で、お前がキラ・ヤマトで、……あ、ヤマトは俺だから、俺がキラで、お前はアスランだな」
第三勢力とかレジスタンスとか好きなんだよ俺、とショウゴは言った。
彼が場を和まそうとしてくれているだけだということはわかっていた。
だが、レンジは、前の世界において、自分たちはレジスタンスのような存在であったかもしれないと考えてしまった。
そして、レンジはジョン・コナーではなかった。ステラはレンジにとって恋人であると同時にサラ・コナーのような存在であったかもしれないが。
同じレジスタンスでも、彼はルーク・スカイウォーカーだった。
父が正気を保ってくれていたから、ルークがダース・ベイダーを殺したように父殺しをせずにすんだだけだった。
「人は何故いつまでも自分が産まれるより前の時代に起きたことにこだわって戦争を続けるんだろうね」
「歪んだ歴史教育による洗脳だろ。
この世界は前の世界より、どっちかっていうと俺たちの世界に似てるな。
大厄災を起こした奴は、こんな世界を望んでたのか?」
どうだろうね、と言ったレンジに、
「で、その大厄災を起こした神の名前はわかったか?」
ショウゴは尋ねた。
「ブライ・アジ・ダハーカでないことだけは確かだよ。
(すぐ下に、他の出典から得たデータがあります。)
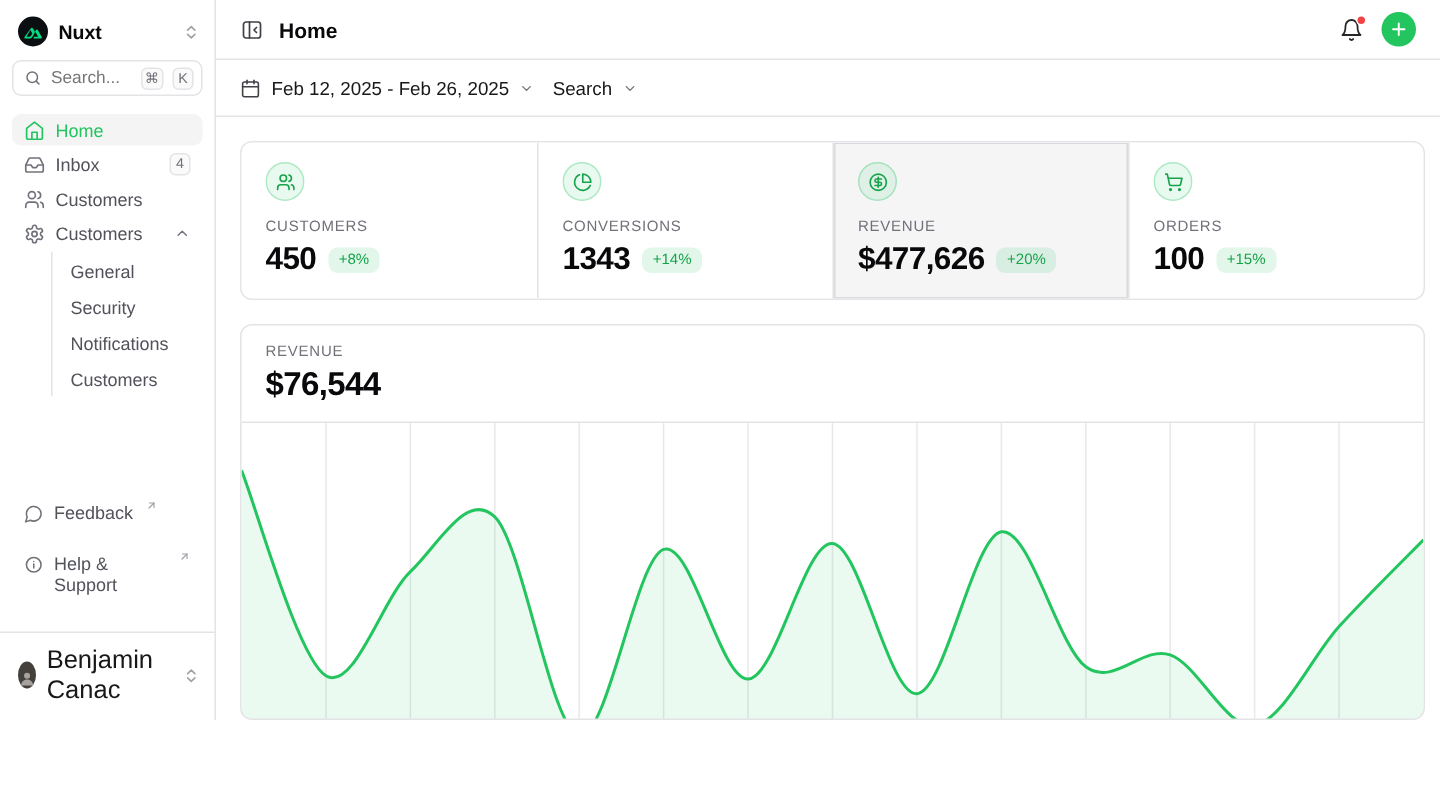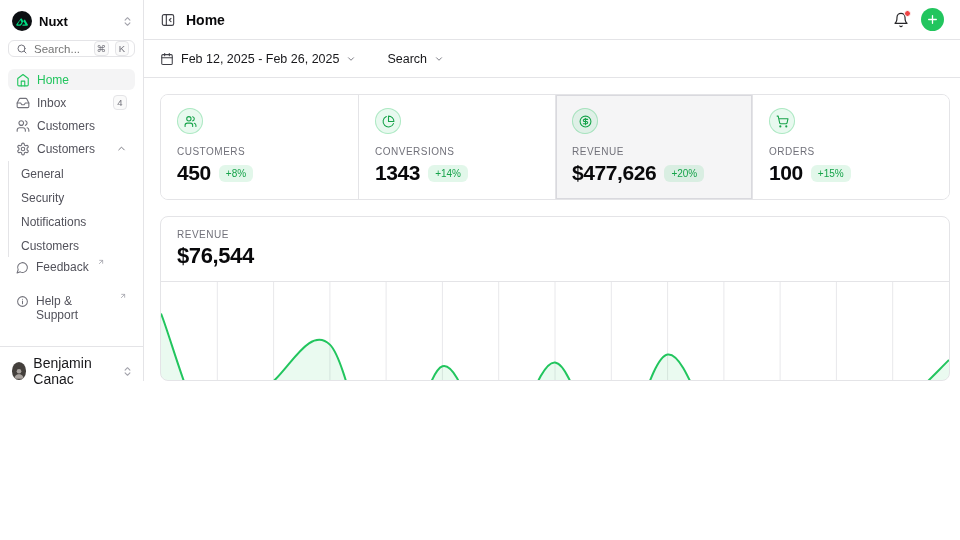--- a/index.html
+++ b/index.html
@@ -1,18 +1,18 @@
 <!DOCTYPE html>
 <html><head>
 <meta charset="utf-8">
 <style>
   * { margin:0; padding:0; box-sizing:border-box; }
   html,body { width:960px; height:540px; overflow:hidden; background:#fff;
     font-family:"Liberation Sans","DejaVu Sans",sans-serif; color:#18181b; }
-  .app { display:flex; width:960px; height:381px; }
+  .app { display:flex; width:960px; height:480px; }
 
   
   .sidebar { width:144px; min-width:144px; border-right:1px solid #e4e4e7;
     display:flex; flex-direction:column; padding:8px; background:#fff; }
   .logo-row { display:flex; align-items:center; gap:7px; padding:3px 2px 9px 4px; }
   .logo-badge { width:20px; height:20px; border-radius:50%; background:#0c0f12;
     display:flex; align-items:center; justify-content:center; }
   .logo-badge svg { width:13px; height:13px; }
   .logo-name { font-size:13px; font-weight:700; color:#09090b; }
   .updown { margin-left:auto; color:#a1a1aa; display:flex; }
@@ -23,50 +23,50 @@
   kbd { border:1px solid #e4e4e7; background:#fafafa; border-radius:4px;
     font-family:inherit; font-size:9.5px; color:#71717a; min-width:14px; height:15px;
     line-height:14px; text-align:center; padding:0 2px; display:inline-block; }
   .nav { margin-top:12px; display:flex; flex-direction:column; gap:2px; }
   .nav-item { display:flex; align-items:center; gap:7px; padding:0 8px; height:21px;
     border-radius:6px; font-size:12px; font-weight:500; color:#52525b; cursor:pointer; }
   .nav-item .nicon { display:flex; color:#71717a; }
   .nav-item.active { background:#f4f4f5; color:#22c55e; }
   .nav-item.active .nicon { color:#22c55e; }
   .nav-item .trail { margin-left:auto; display:flex; align-items:center; color:#71717a; }
-  .subwrap { margin-left:0; border-left:1px solid #e4e4e7; display:flex;
+  .subwrap { margin-left:26px; border-left:1px solid #e4e4e7; display:flex;
     flex-direction:column; gap:2px; padding-top:2px; }
   .sub-item { font-size:12px; font-weight:500; color:#52525b; padding:4px 8px 4px 12px;
     border-radius:6px; cursor:pointer; }
   .side-footer { margin-top:auto; display:flex; flex-direction:column; gap:14px; }
   .flink { display:flex; align-items:flex-start; gap:7px; padding:3px 8px; font-size:12px;
     font-weight:500; color:#52525b; cursor:pointer; }
   .flink .nicon { display:flex; color:#71717a; margin-top:1px; }
   .ext { color:#a1a1aa; margin-left:1px; margin-top:-2px; display:flex; }
   .user-row { border-top:1px solid #e4e4e7; margin:7px -8px 0; padding:8px 10px 2px 12px;
-    display:flex; align-items:center; gap:7px; font-size:14px; font-weight:500;
+    display:flex; align-items:center; gap:7px; font-size:17px; font-weight:500;
     color:#18181b; cursor:pointer; }
   .avatar { width:18px; height:18px; border-radius:50%; background:#44403c;
     display:flex; align-items:flex-end; justify-content:center; overflow:hidden; }
 
   
   .main { flex:1; display:flex; flex-direction:column; min-width:0; }
   .top-header { height:40px; min-height:40px; border-bottom:1px solid #e4e4e7;
     display:flex; align-items:center; padding:0 16px; gap:10px; }
   .panel-toggle { display:flex; color:#3f3f46; cursor:pointer; }
   .page-title { font-size:14px; font-weight:700; color:#09090b; }
   .header-right { margin-left:auto; display:flex; align-items:center; gap:12px; }
   .bell-wrap { position:relative; display:flex; color:#27272a; cursor:pointer; }
   .bell-dot { position:absolute; top:-2px; right:-2px; width:7px; height:7px;
     border-radius:50%; background:#ef4444; border:1.5px solid #fff; }
   .plus-btn { width:23px; height:23px; border-radius:50%; background:#22c55e;
     border:none; color:#fff; display:flex; align-items:center; justify-content:center;
     cursor:pointer; }
   .toolbar { height:38px; min-height:38px; border-bottom:1px solid #e4e4e7;
-    display:flex; align-items:center; padding:0 16px; gap:31px; }
+    display:flex; align-items:center; padding:0 16px; gap:12px; }
   .tool-btn { display:flex; align-items:center; gap:7px; font-size:12.5px;
     font-weight:500; color:#18181b; cursor:pointer; }
   .tool-btn .ticon { display:flex; color:#3f3f46; }
   .chev { display:flex; color:#71717a; }
 
   .content { flex:1; display:flex; flex-direction:column; padding:16px 10px 0 16px;
     min-height:0; overflow:hidden; }
 
   
   .stats-row { display:grid; grid-template-columns:repeat(4,1fr);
ハオジ・マワリーのままになってるからね」
大厄災を起こしたのは、ブライと違い自己顕示欲や承認欲求の塊のような男ではない。
だが、その者もまた、前の世界に、そして人に絶望し、自らが神となり新世界を作ろうとした。
その神が望んだ世界がこの世界だというのなら、神は戦争をまるで野球やサッカーのように観戦して楽しんでいるということだった。
そんな世界にレンジやショウゴといった異物を放り込まれた。
神は、それによって三度目の魔法大戦がどう転ぶかを楽しみにしているのだ。
許せない、とレンジは思った。
「お待たせしました。国王陛下への謁見のお時間です」
衛兵にそう言われ、ふたりは立ち上がった。
そして、ふたりは謁見の間へと招かれた。